WORK INSTRUCTIONS>
Whichever lines of the entries hold the word "Case" should be identified and copied.
====
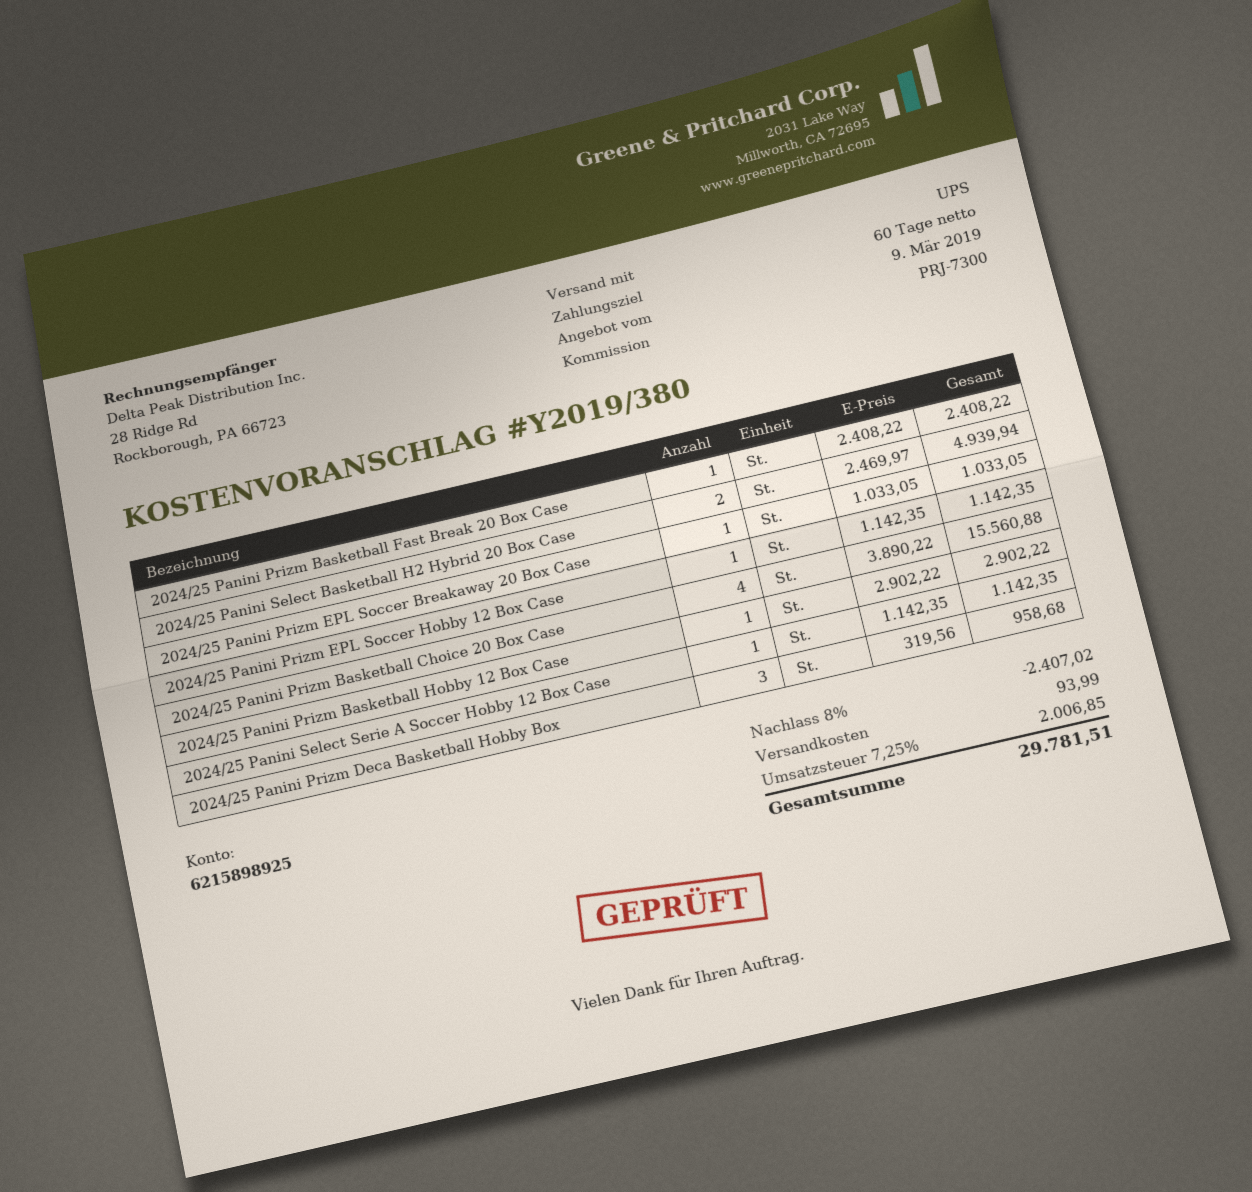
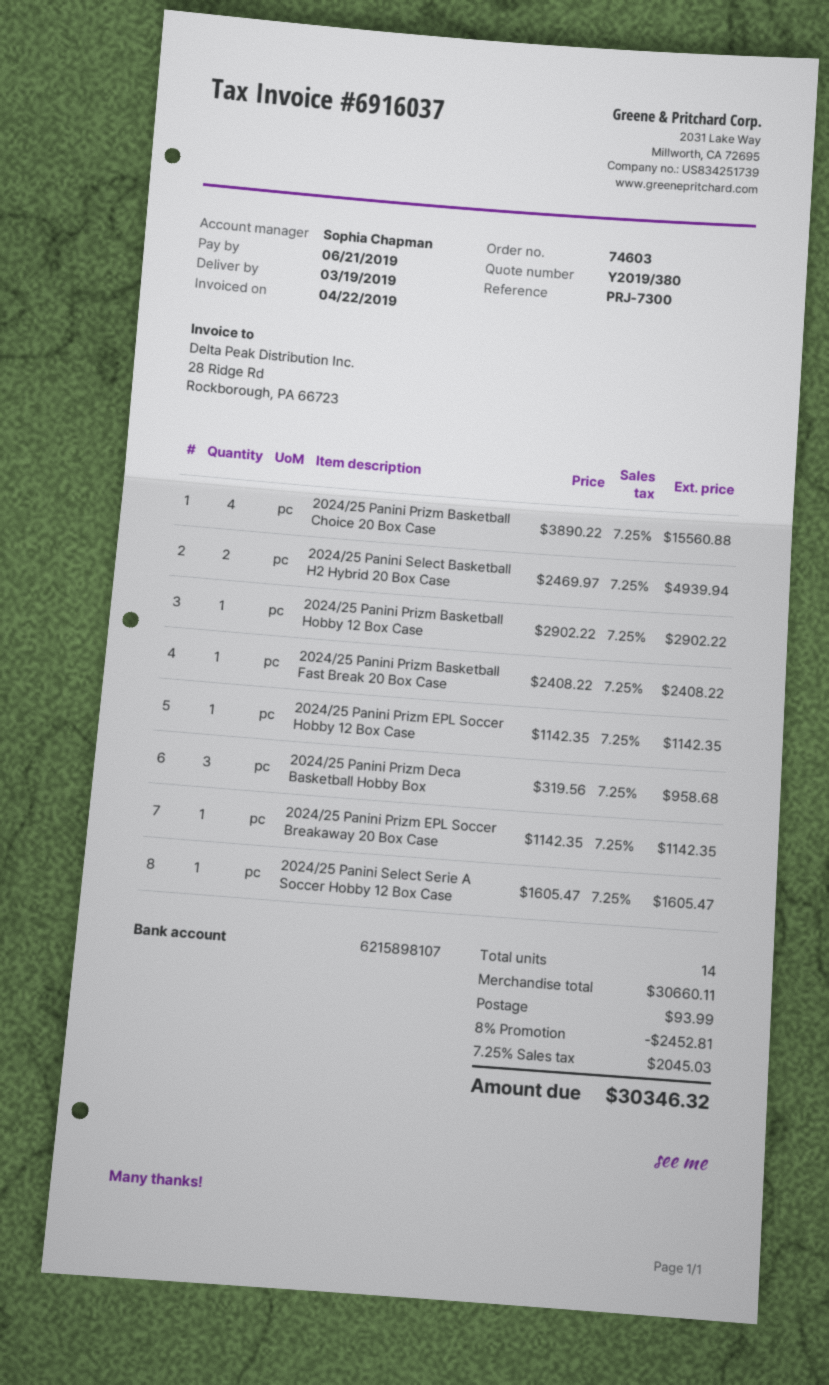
bank account: 6215898925 -> 6215898107
2024/25 Panini Prizm EPL Soccer Breakaway 20 Box Case: 1 x 1033.05 = 1033.05 -> 1 x 1142.35 = 1142.35
2024/25 Panini Select Serie A Soccer Hobby 12 Box Case: 1 x 1142.35 = 1142.35 -> 1 x 1605.47 = 1605.47
discount: 8% = 2407.02 -> 8% = 2452.81
tax: 7.25% = 2006.85 -> 7.25% = 2045.03
total: 29781.51 -> 30346.32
====
EXERCISE RESULT>
2024/25 Panini Prizm EPL Soccer Breakaway 20 Box Case: 1 x 1033.05 = 1033.05 -> 1 x 1142.35 = 1142.35
2024/25 Panini Select Serie A Soccer Hobby 12 Box Case: 1 x 1142.35 = 1142.35 -> 1 x 1605.47 = 1605.47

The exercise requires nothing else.